Senza fine l’ondata di criminalità in Svezia

di C. Alessandro Mauceri

All’inizio di gennaio un uomo è morto in una stazione della metropolitana, nella periferia di Stoccolma, dopo aver raccolto da terra una bomba a mano inesplosa.
E nei giorni scorsi a Malmoe, la seconda città della Svezia dopo Stoccolma, si è verificata un’esplosione causata, secondo il quotidiano svedese Aftonbladet, da una bomba scagliata in piena notte contro una stazione della polizia del quartiere di Rosengard. L’attentato non avrebbe causato feriti ma diversi veicoli sono rimasti danneggiati e la zona attorno alla stazione di polizia è stata messa in lockdown. L’esplosione, molto forte, è stata udita in tutta la città di Malmoe.
Negli ultimi mesi, in diverse zone del paese, si sono verificati scontri tra le gang, con decine di sparatorie e attacchi esplosivi (lo scorso anno la polizia aveva condotto decine di arresti dopo gli scontri). Una situazione ormai insostenibile che ha portato il primo ministro svedese, il socialdemocratico Stefan Lofven, a dichiarare di voler fare ricorso a misure straordinarie.
“Schierare l’esercito non sarebbe la mia prima scelta”, ha detto Lofven in un’intervista all’agenzia di stampa TT, “ma sono pronto a fare tutto quello che servirà per assicurarmi che la vera criminalità organizzata venga fatta sparire”.
Un rapporto pubblicato dall’agenzia del governo che si occupa di sondaggi tra la popolazione, dice che per la prima volta dal 2006 è aumentato il numero di persone che dichiara di essere stata vittima di un crimine, da poco più del 13 per cento al 15 per cento. Un problema che influisce non poco sulla qualità della vita dei cittadini: gli svedesi sono sempre più preoccupati dagli alti livelli di criminalità.

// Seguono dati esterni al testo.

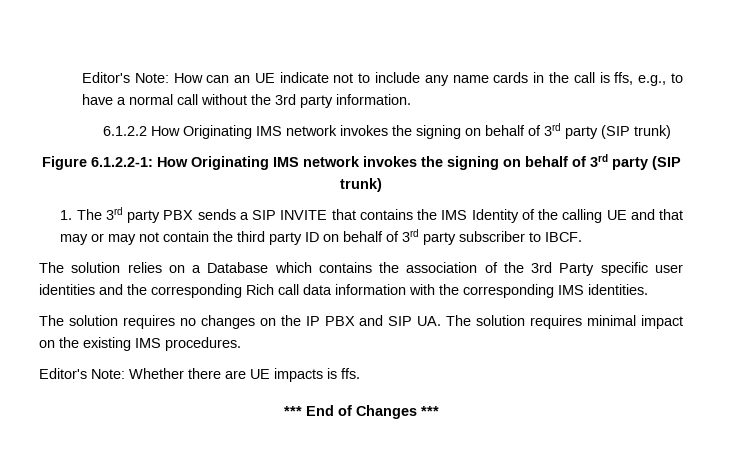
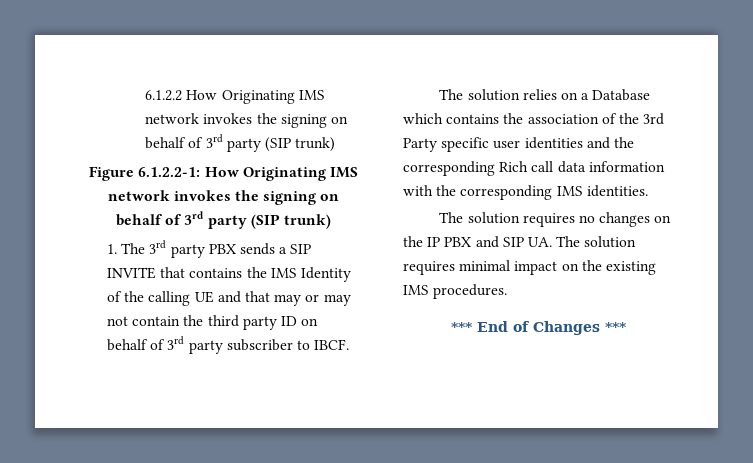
- Editor's Note: How can an UE indicate not to include any name cards in the call is ffs, e.g., to have a normal call without the 3rd party information.
- Editor's Note: Whether there are UE impacts is ffs.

Ma il dato è servito al partito di estrema destra Svedesi Democratici per attaccare il governo in vista delle elezioni che si terranno a settembre. La situazione, in Svezia, è particolarmente delicata dal punto di vista politico: nonostante il governo avesse promesso di investire entro il 2020 quasi un miliardo di euro nella lotta al crimine e di rendere più severe le pene per i reati compiuti con armi da fuoco, i numeri sono tutt’altro che positivi. Secondo alcuni media, solo nell’ultimo anno, sarebbero stati almeno 300 gli scontri con armi da fuoco e dall’inizio del 2018 già quattro persone sarebbero state uccise. Tra il 2008 e il 2016 gli attacchi con esplosivi sono triplicati.
Le autorità ritengono che la maggior parte delle bombe a mano provenga dall’ex-Jugoslavia e che sia arrivata nel paese nel corso degli anni Novanta, quando la Svezia accolse decine di migliaia di rifugiati provenienti dai Balcani. Per questo ora c’è chi accusa il governo di aver aperto le frontiere troppo facilmente. La Svezia è in assoluto il primo paese europeo per accoglienza di migranti e rifugiati in rapporto alla popolazione. Uno studio condotto dal professor Amir Rostami, docente di criminologia all’Università di Gävle, confermerebbe questa tesi. Secondo Rostami il 35 per cento di tutti gli omicidi avvenuti nel paese tra il 2007 e il 2011, sarebbe riconducibile a scontri tra bande. Di parere diverso Henrik Emilsson, ricercatore dell’università di Malmoe, il quale in un’intervista al New York Times ha detto che “Non hanno nulla a che fare con l’immigrazione più recente. Gli autori sono spesso figli di immigrati e persone che sono arrivate nel paese quando erano giovani”. Anche il giornalista esperto di criminalità Joakim Palmkvist sarebbe dello stesso avviso. Quella che si sta verificando in Svezia è la “terza ondata” di criminalità organizzata, dopo quella dei motociclisti negli anni Ottanta e Novanta e quella dei rifugiati dai Balcani.
Ancora oggi, la Svezia rimane uno dei paesi meno violenti d’Europa e di tutti i paesi sviluppati. Ma non è più il “paradiso perduto” che molti pensavano: i problemi sociali, che decenni di governo di sinistra diverso da tutti gli altri (come quello sovietico e quello cinese) avevano saputo affrontare e gestire in modo esemplare, ora stanno tornando a farsi sentire.